关于陈炎平的奏折陈炎佑早就看见了,写好了条子夹在其中等着曹宾看到那份奏折好给个意见。
过了许久,曹宾才看见那份陈炎平上书的奏折,他皱着眉头,转向陈炎佑问道:“二皇子,这份奏折是你拟的条子?”

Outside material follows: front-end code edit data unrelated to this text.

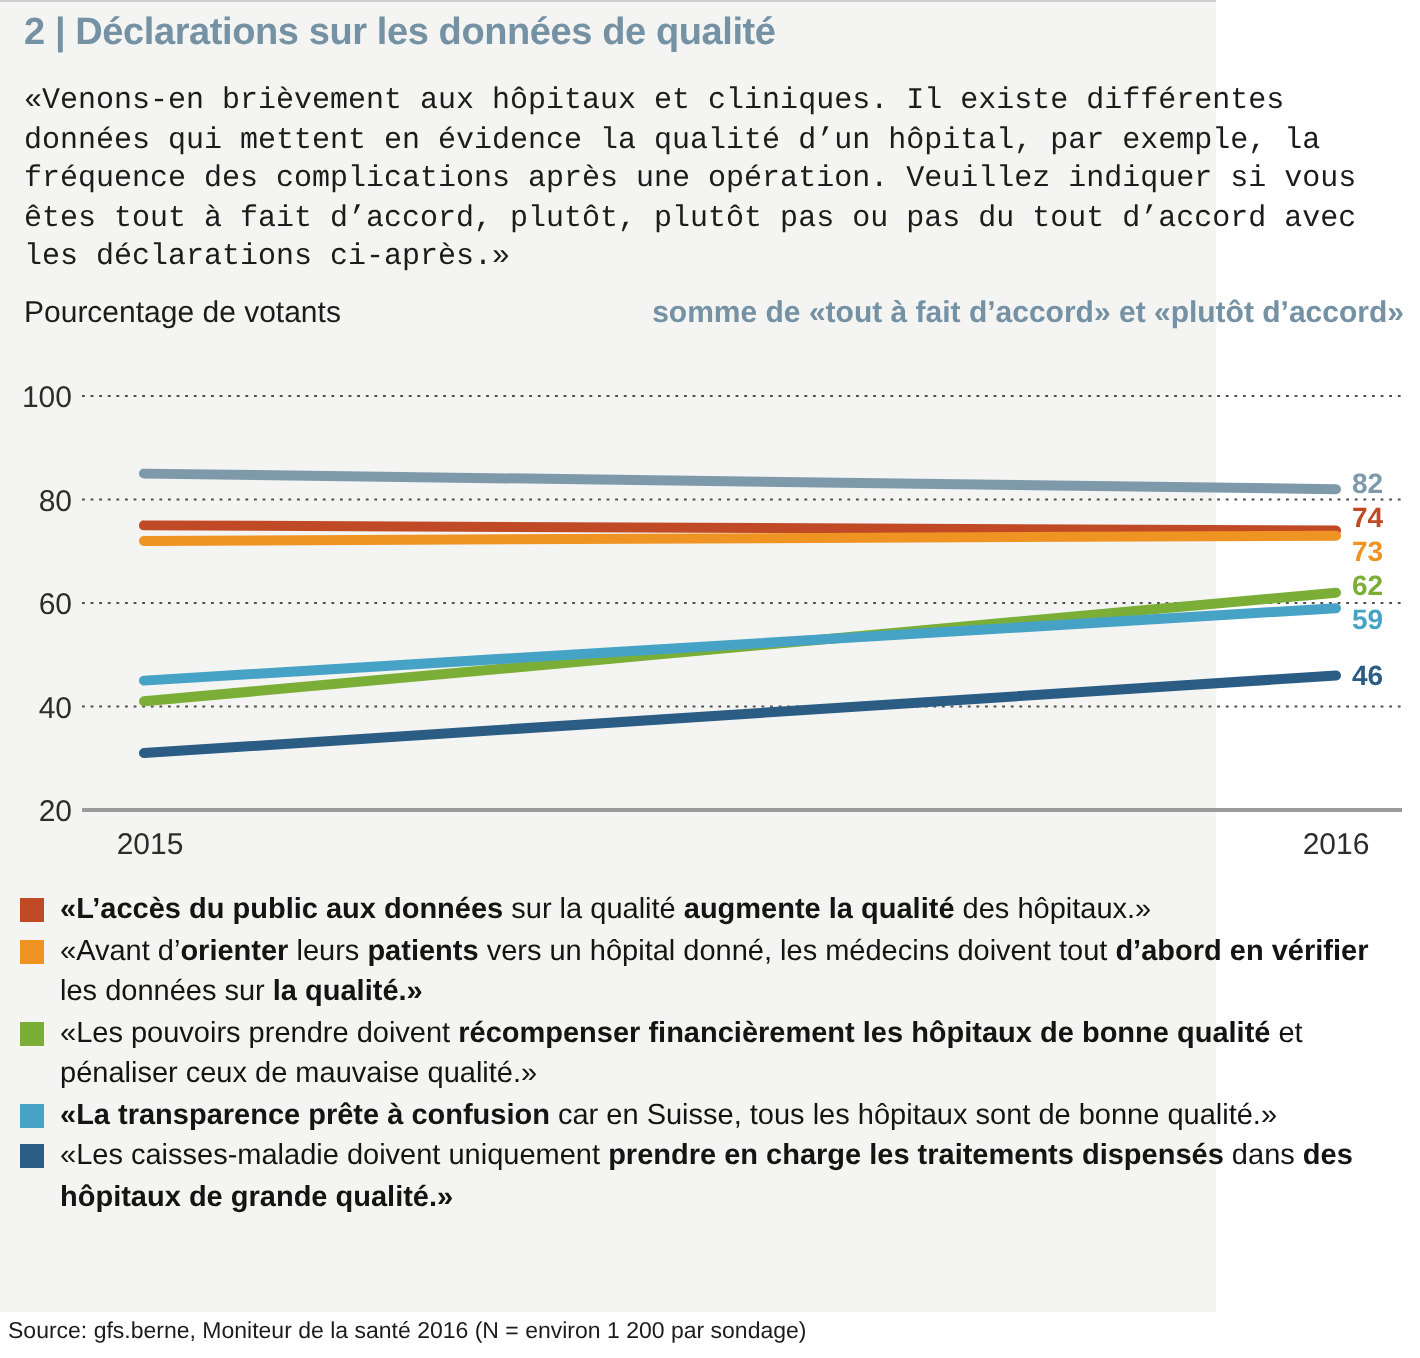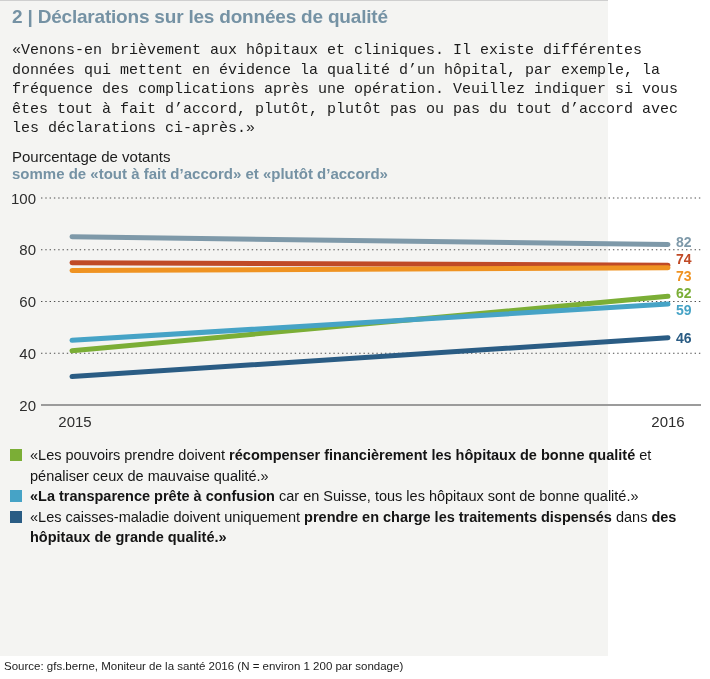--- a/index.html
+++ b/index.html
@@ -24,7 +24,7 @@
   }
   .chart-header {
     position:absolute; left:12px; top:147px; width:690px;
-    display:flex; justify-content:space-between; align-items:baseline;flex-direction:column;
+    display:flex; justify-content:space-between; align-items:baseline;
   }
   .ch-left  { font-size:15px; color:#1c1c1c; }
   .ch-right { font-size:15px; font-weight:bold; color:#7592a4; }

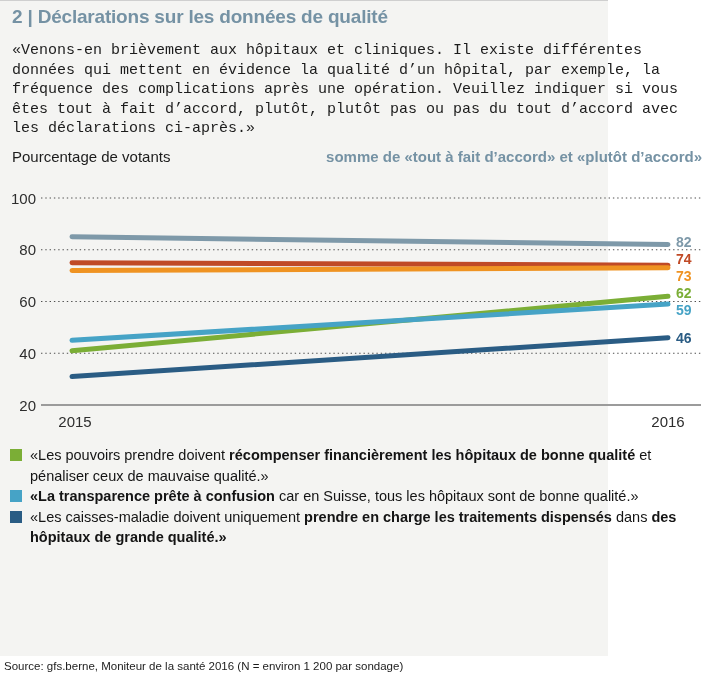--- a/index.html
+++ b/index.html
@@ -84,7 +84,7 @@
     </svg>
   <ul class="legend">
       <li><span class="swatch" style="background: rgb(126, 153, 169);"></span></li>
-      <li><span class="swatch" style="background: rgb(192, 74, 38);"></span></li>
+      <li><span class="swatch" style="background: rgb(192, 74, 38);"></span><span><b>«L’accès du public aux données</b><span> sur la qualité </span><b>augmente la qualité</b><span> des hôpitaux.»</span></span></li>
       <li><span class="swatch" style="background: rgb(239, 147, 34);"></span></li>
       <li><span class="swatch" style="background: rgb(123, 174, 54);"></span><span><span>«Les pouvoirs prendre doivent </span><b>récompenser financièrement les hôpitaux de bonne qualité</b><span> et pénaliser ceux de mauvaise qualité.»</span></span></li>
       <li><span class="swatch" style="background: rgb(70, 163, 198);"></span><span><b>«La transparence prête à confusion</b><span> car en Suisse, tous les hôpitaux sont de bonne qualité.»</span></span></li>

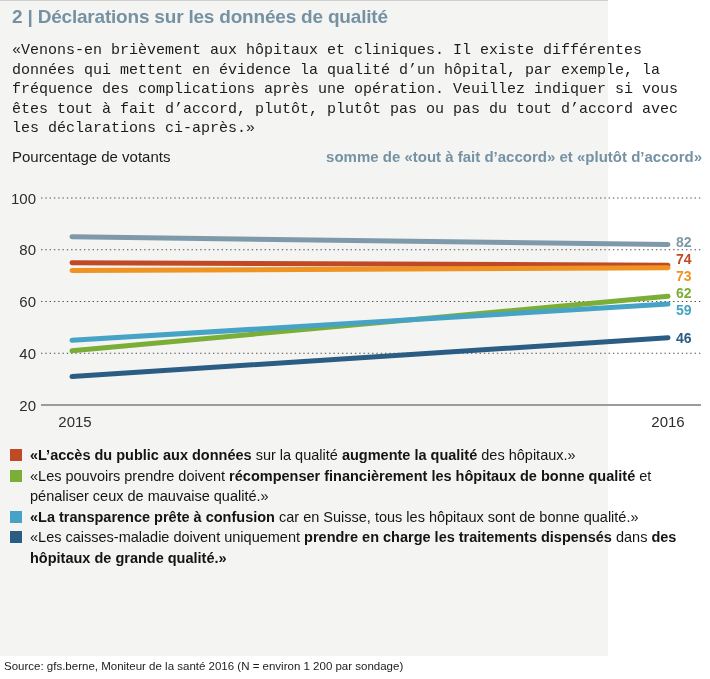--- a/index.html
+++ b/index.html
@@ -85,7 +85,7 @@
   <ul class="legend">
       <li><span class="swatch" style="background: rgb(126, 153, 169);"></span></li>
       <li><span class="swatch" style="background: rgb(192, 74, 38);"></span><span><b>«L’accès du public aux données</b><span> sur la qualité </span><b>augmente la qualité</b><span> des hôpitaux.»</span></span></li>
-      <li><span class="swatch" style="background: rgb(239, 147, 34);"></span></li>
+      <li><span class="swatch" style="background: rgb(239, 147, 34);"></span><span><span>«Avant d’</span><b>orienter</b><span> leurs </span><b>patients</b><span> vers un hôpital donné, les médecins doivent tout </span><b>d’abord en vérifier</b><span> les données sur </span><b>la qualité.»</b></span></li>
       <li><span class="swatch" style="background: rgb(123, 174, 54);"></span><span><span>«Les pouvoirs prendre doivent </span><b>récompenser financièrement les hôpitaux de bonne qualité</b><span> et pénaliser ceux de mauvaise qualité.»</span></span></li>
       <li><span class="swatch" style="background: rgb(70, 163, 198);"></span><span><b>«La transparence prête à confusion</b><span> car en Suisse, tous les hôpitaux sont de bonne qualité.»</span></span></li>
       <li><span class="swatch" style="background: rgb(42, 92, 132);"></span><span><span>«Les caisses-maladie doivent uniquement </span><b>prendre en charge les traitements dispensés</b><span> dans </span><b>des hôpitaux de grande qualité.»</b></span></li>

陈炎佑说道:“这里就你我,不是我拟的还是谁写的,您具体指的是哪一份?”
曹宾说道:“就是这份临淄王递送的那一份。”
陈炎佑点头道:“是我拟写的条子,这里面有什么问题吗?”
曹宾说道:“没什么问题,只是想让二皇子向六皇子学一学。”
陈炎佑知道自己不如陈炎平来的有主见,他疑问道:“这里面还有什么学问吗?”
曹宾解释道:“六皇子向来不参政,朝堂上的事他几乎是不参与的,可他建府以后,却是上了两道关于朝政的奏折,一份是关于举办棋圣赛以网罗人才,另一份就是这个拾遗策,看这笔迹应该是临淄王府的幕僚帮他写的,六皇子可写不出这样的句子。棋圣赛皇上好像不太放在眼里,所以六皇子又想出了这一出,这拾贵策是个好主意,皇上一定会去操办的。老臣希望二皇子向六皇子学学,多给皇上出这些个合其心意的好主意。”
陈炎佑为难的说:“曹相您要是先想到了,不就是先做了么,连您都没想到,我又如何能想的到呢。”